90.青い月夜の調べ
今回はかなり短めです。
何の曲だろう?
パーティも終わり静まり返った外から、かすかに楽器の音が聞こえた。
バルコニーへ出ると、隣でアレフ様が何かを吹いている。
ハーモニカ、かな?
君セナの設定には、ハーモニカを演奏するなんて無かったよね。
青く光る月の夜に、ゆっくりと流れる音色が心地良い。
静かに聞いていると、ふいに曲が止まった。
「リリー、いるなら声を掛けてくれよ」
「すみません。演奏を止めてしまいたくなかったものですから」
「そうか。あ、ちょっと待ってて」
「ええ」
アレフ様は部屋に戻ると、すぐに戻って来た。
「リリー。少し離れて」
「え? こう、でしょうか?」
少し後ろへ下がると、アレフ様はバルコニーを飛び越えて移って来る。
「危ないですわ。ここは5階ですのよ?」
「大袈裟だな。これくらいどうってことないよ」
アレフ様は笑うと、かわいくラッピングされた袋を私の手に乗せた。
「誕生日プレゼント。今日中に渡せて良かった」
袋の中には、テディベアが入っていた。
足の裏には、5月18日 16anosと刺繍が入っている。
沢山あったテディベアは、アレフ様からのプレゼントだったのね。
テディベアは手に小さい箱を抱えていた。
「これは?」
「開けてみて」
リボンを解き、箱を開けると宝石箱が入っている。
中には、大小2つの指輪が入っていた。
「どうかな? 俺が作ったんだけど」
小さい指輪を私の薬指にはめると、大きい指輪をアレフ様は自分の薬指にはめた。
「とても綺麗」
シンプルに細いシルバーの環にダイヤが填められている。
翳すと月の光にダイヤが煌めくように輝いた。
「ありがとうございます。

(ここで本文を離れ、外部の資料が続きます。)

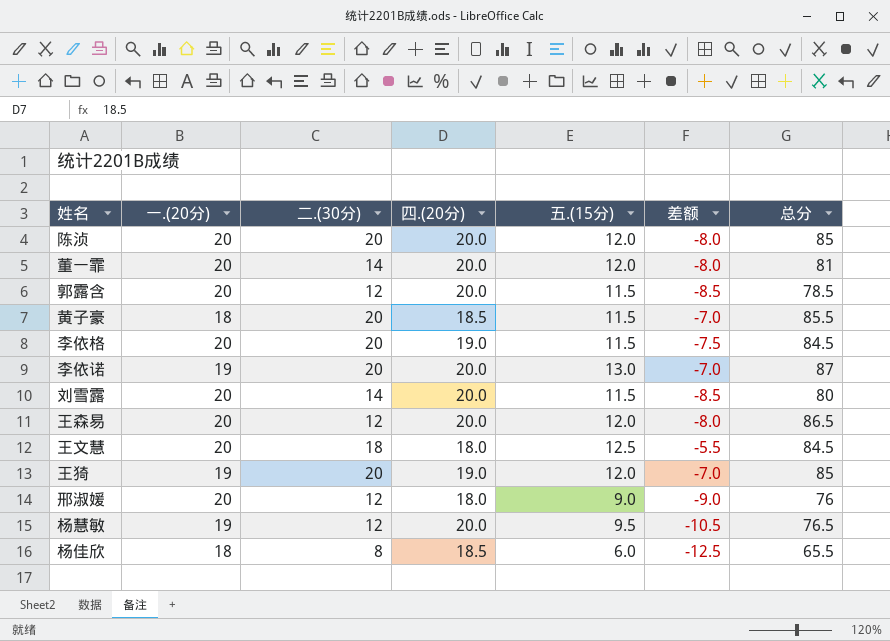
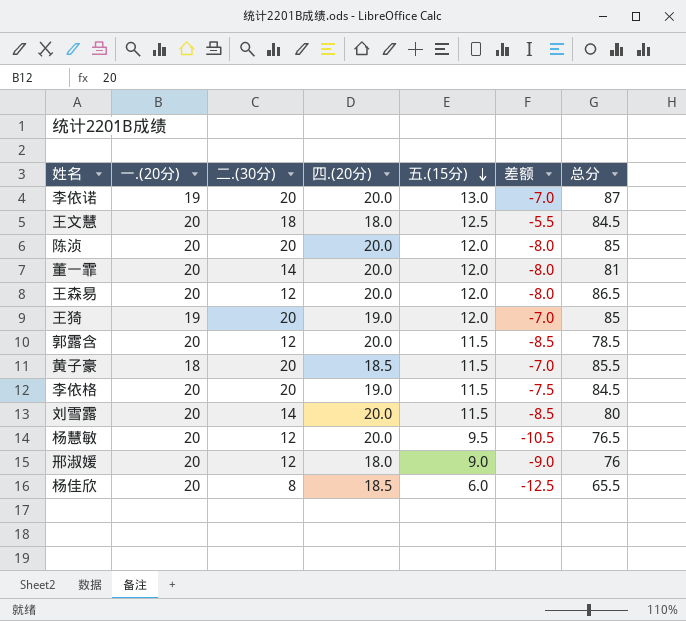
row order: none -> 五.(15分) descending
杨慧敏 | 一.(20分): 19 -> 20
杨佳欣 | 一.(20分): 18 -> 20

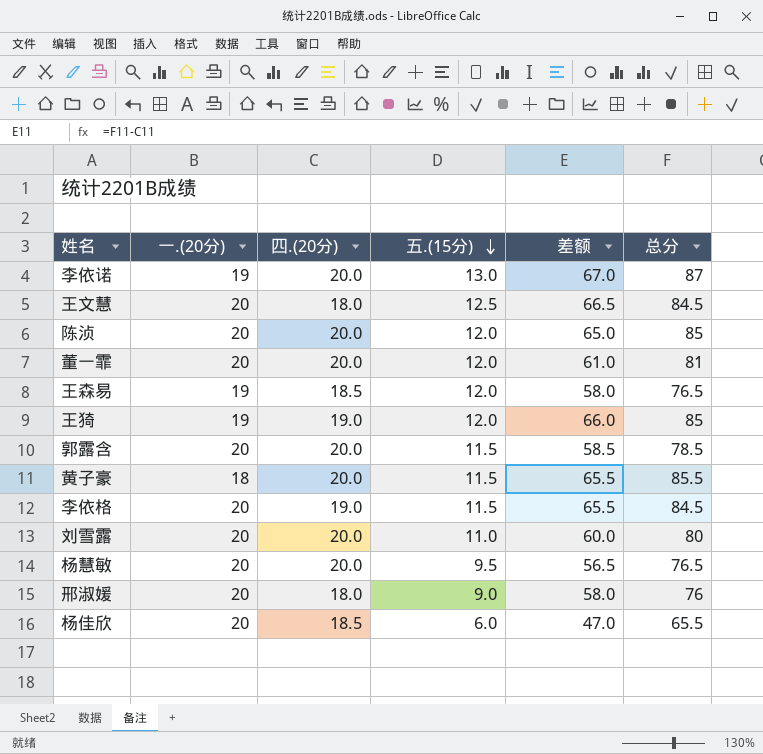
column 二.(30分) | position: 3 -> none
column 差额 | formula: [五.(15分)] - [四.(20分)] -> [总分] - [四.(20分)]
王森易 | 一.(20分): 20 -> 19
王森易 | 四.(20分): 20.0 -> 18.5
王森易 | 总分: 86.5 -> 76.5
黄子豪 | 四.(20分): 18.5 -> 20.0
刘雪露 | 五.(15分): 11.5 -> 11.0

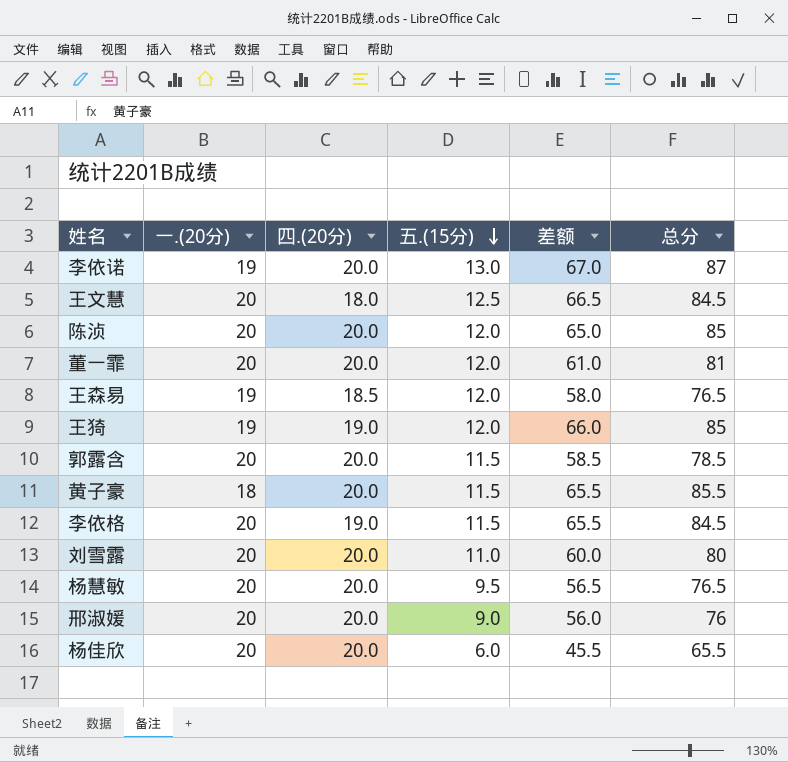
邢淑媛 | 四.(20分): 18.0 -> 20.0
邢淑媛 | 差额: 58.0 -> 56.0
杨佳欣 | 四.(20分): 18.5 -> 20.0
杨佳欣 | 差额: 47.0 -> 45.5

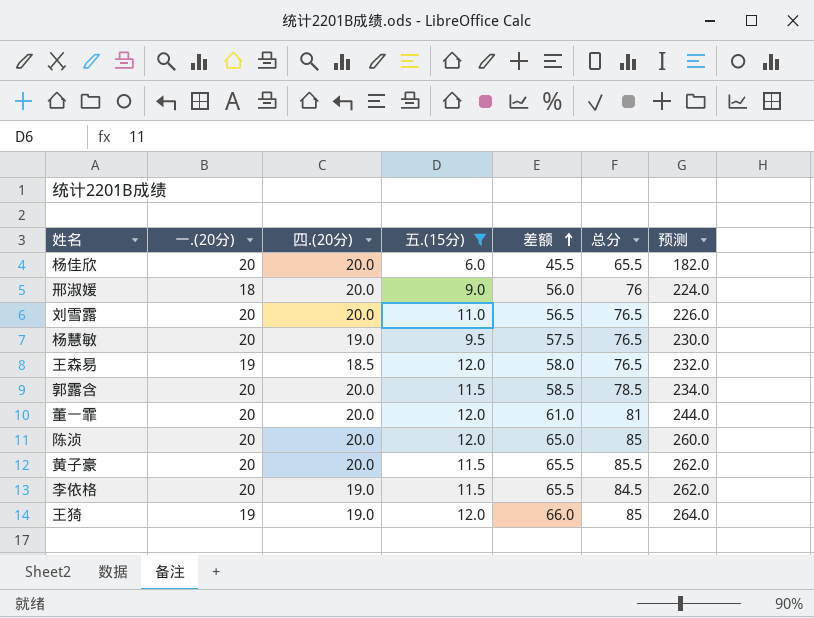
filter: none -> 五.(15分) <= 12.0
row order: 五.(15分) descending -> 差额 ascending
column 预测 | formula: none -> [差额] * 4
邢淑媛 | 一.(20分): 20 -> 18
刘雪露 | 差额: 60.0 -> 56.5
刘雪露 | 总分: 80 -> 76.5
杨慧敏 | 四.(20分): 20.0 -> 19.0
杨慧敏 | 差额: 56.5 -> 57.5
黄子豪 | 一.(20分): 18 -> 20

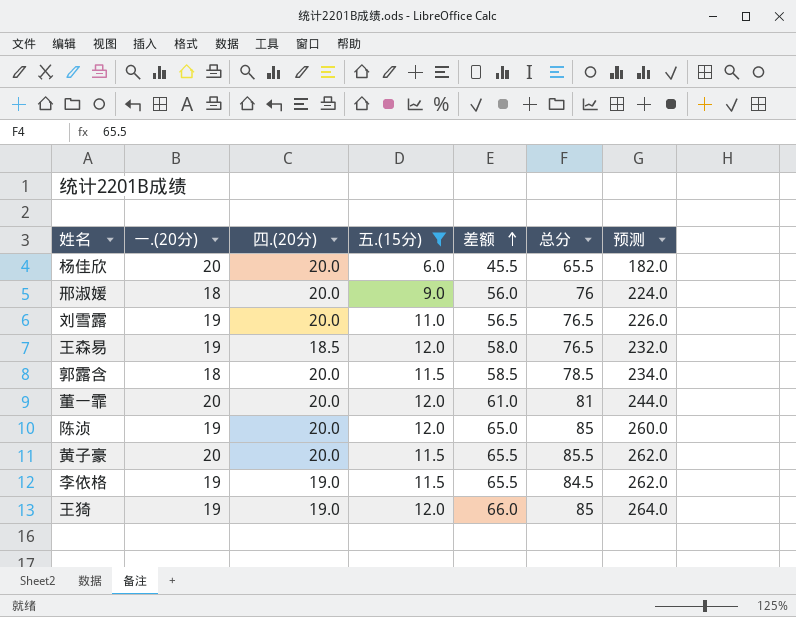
row 杨慧敏: 20 | 19.0 | 9.5 | 57.5 | 76.5 | 230.0 -> none
刘雪露 | 一.(20分): 20 -> 19
郭露含 | 一.(20分): 20 -> 18
陈浈 | 一.(20分): 20 -> 19
李依格 | 一.(20分): 20 -> 19

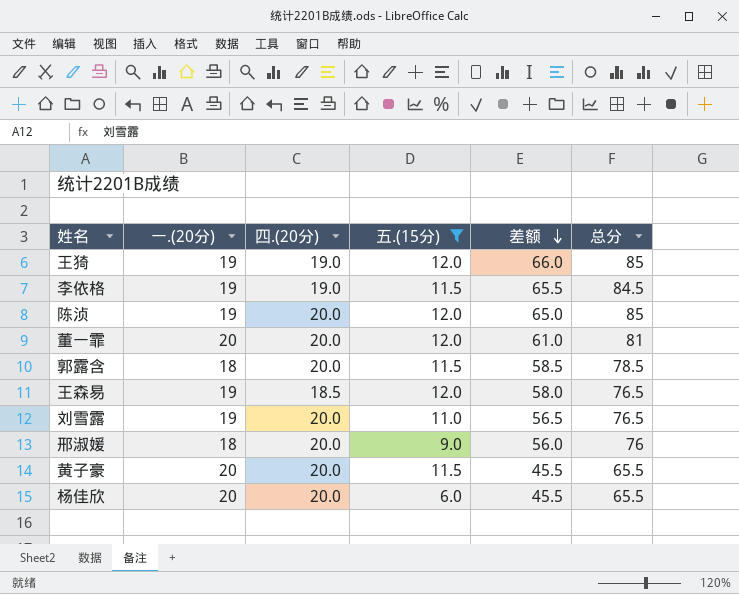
row order: 差额 ascending -> 差额 descending
column 预测 | formula: [差额] * 4 -> none
黄子豪 | 差额: 65.5 -> 45.5
黄子豪 | 总分: 85.5 -> 65.5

大事に致しますわ」
「俺たちの婚約指輪は儀式用で、宝物殿に保管されているだろ? それで、ギルドで作ってみたんだ。『プラゼール』と唱えたら、どんなに離れていてもパートナーを呼ぶことができるんだ」
「呼ぶことが? 一瞬でと言うことでしょうか?」
「ああ。冒険者に伝わるマジックアイテムなんだ。どちらかが寝ていたり、指輪を外していたら呼べないから、外さないようにな。」
「わかりました」
「何かあったら、すぐに呼べよ」
「ええ」
「何もなくても呼んでいいから」
「はい」
「……本当にできるか試してみよう」
ふふ。
早く試してみたかったのね。
アレフ様は隣のバルコニーに飛び移る。
ココ、5階なんですけれど……。
隣のバルコニーの中央まで行くと、アレフ様は私を見る。
「リリー、『プラゼール』って唱えてみて」
私は頷くと、次の瞬間には隣のバルコニーにいたアレフ様の隣にいた。
「え? どうして?」
「悪い。今、俺が言ったので発動したみたいだ」
「ふふ。予想していなかったので驚きましたわ」
「悪いな。ワープして大丈夫?」
「ええ。私が移動したのではなく、私の周りが移動したように感じましたわ。オーブでのワープとは違うようですね」
「そうか。発動するのはわかったけど、間違って言わないようにしないとな」
そう言って私を抱きかかえると、隣のバルコニーへ飛び移る。
だから、ココ、5階なんですってば!
1話の文字数や、文体の書き方を考え直していると、段々執筆スピードが遅くなってしまいました。
最初から書き直そうか、悩んでいます。
そうすると、サブタイトルを沢山考えないといけなくなるから大変かも。
と、思ったり。
100話を目処に、途中で書き直すか、このまま続けるか決めようと思っています。
気付けば90話になりました。
お読みくださる皆様、いつもありがとうございます。